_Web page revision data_

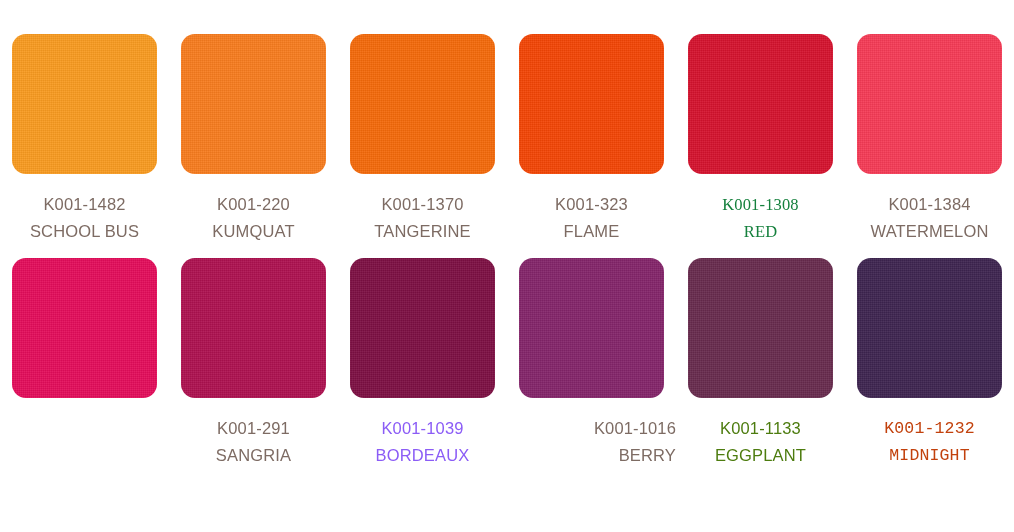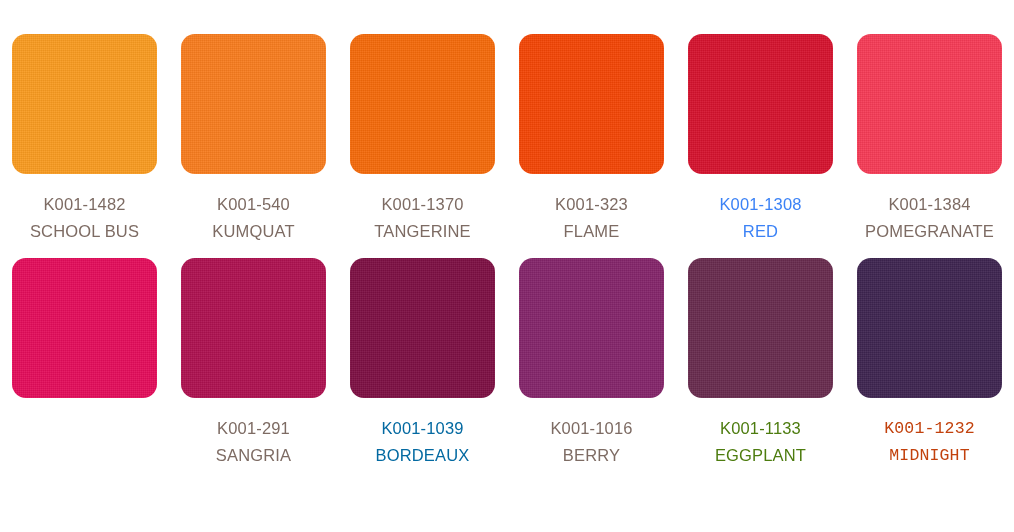--- a/index.html
+++ b/index.html
@@ -88,75 +88,75 @@
     <div class="swatch-cell">
       <div class="chip" title="K001-1482 SCHOOL BUS" style="background-color: rgb(249, 155, 32); border-radius: 14px;"></div>
       <div class="caption" style="color: rgb(125, 107, 99);">
         <span class="code">K001-1482</span>
         <span class="name">SCHOOL BUS</span>
       </div>
     </div>
     <div class="swatch-cell">
       <div class="chip" title="K001-410 KUMQUAT" style="background-color: rgb(248, 124, 30); border-radius: 14px;"></div>
       <div class="caption" style="color: rgb(125, 107, 99);">
-        <span class="code">K001-540</span>
+        <span class="code">K001-220</span>
         <span class="name">KUMQUAT</span>
       </div>
     </div>
     <div class="swatch-cell">
       <div class="chip" title="K001-1370 TANGERINE" style="background-color: rgb(245, 106, 10); border-radius: 14px;"></div>
       <div class="caption" style="color: rgb(125, 107, 99);">
         <span class="code">K001-1370</span>
         <span class="name">TANGERINE</span>
       </div>
     </div>
     <div class="swatch-cell">
       <div class="chip" title="K001-323 FLAME" style="background-color: rgb(244, 69, 5); border-radius: 14px;"></div>
       <div class="caption" style="color: rgb(125, 107, 99);">
         <span class="code">K001-323</span>
         <span class="name">FLAME</span>
       </div>
     </div>
     <div class="swatch-cell">
       <div class="chip" title="K001-1308 RED" style="background-color: rgb(213, 18, 46); border-radius: 14px;"></div>
-      <div class="caption" style="color: #3b82f6;">
+      <div class="caption" style="color: #15803d; font-family: Liberation Serif, serif;">
         <span class="code">K001-1308</span>
         <span class="name">RED</span>
       </div>
     </div>
     <div class="swatch-cell">
       <div class="chip" title="K001-1384 WATERMELON" style="background-color: rgb(246, 59, 86); border-radius: 14px;"></div>
       <div class="caption" style="color: rgb(125, 107, 99);">
         <span class="code">K001-1384</span>
-        <span class="name">POMEGRANATE</span>
+        <span class="name">WATERMELON</span>
       </div>
     </div>
   </div>
 
   <div class="swatch-row">
     <div class="swatch-cell">
       <div class="chip" title="K001-1295 POMEGRANATE" style="background-color: rgb(228, 12, 91); border-radius: 14px;"></div>
     </div>
     <div class="swatch-cell">
       <div class="chip" title="K001-481 SANGRIA" style="background-color: rgb(174, 17, 80); border-radius: 14px;"></div>
       <div class="caption" style="color: rgb(125, 107, 99);">
         <span class="code">K001-291</span>
         <span class="name">SANGRIA</span>
       </div>
     </div>
     <div class="swatch-cell">
       <div class="chip" title="K001-1039 BORDEAUX" style="background-color: rgb(125, 15, 67); border-radius: 14px;"></div>
-      <div class="caption" style="color: #0369a1;">
+      <div class="caption" style="color: #8b5cf6;">
         <span class="code">K001-1039</span>
         <span class="name">BORDEAUX</span>
       </div>
     </div>
     <div class="swatch-cell">
       <div class="chip" title="K001-1016 BERRY" style="background-color: rgb(132, 36, 106); border-radius: 14px;"></div>
-      <div class="caption" style="color: rgb(125, 107, 99);">
+      <div class="caption" style="color: rgb(125, 107, 99); text-align: right;">
         <span class="code">K001-1016</span>
         <span class="name">BERRY</span>
       </div>
     </div>
     <div class="swatch-cell">
       <div class="chip" title="K001-1133 EGGPLANT" style="background-color: rgb(104, 43, 78); border-radius: 14px;"></div>
       <div class="caption" style="color: #4d7c0f;">
         <span class="code">K001-1133</span>
         <span class="name">EGGPLANT</span>
       </div>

_EXERCISE DIRECTIONS_
Copy each line above where "POMEGRANATE" appears.

_EXERCISE SOLUTION_
-        <span class="name">POMEGRANATE</span>
       <div class="chip" title="K001-1295 POMEGRANATE" style="background-color: rgb(228, 12, 91); border-radius: 14px;"></div>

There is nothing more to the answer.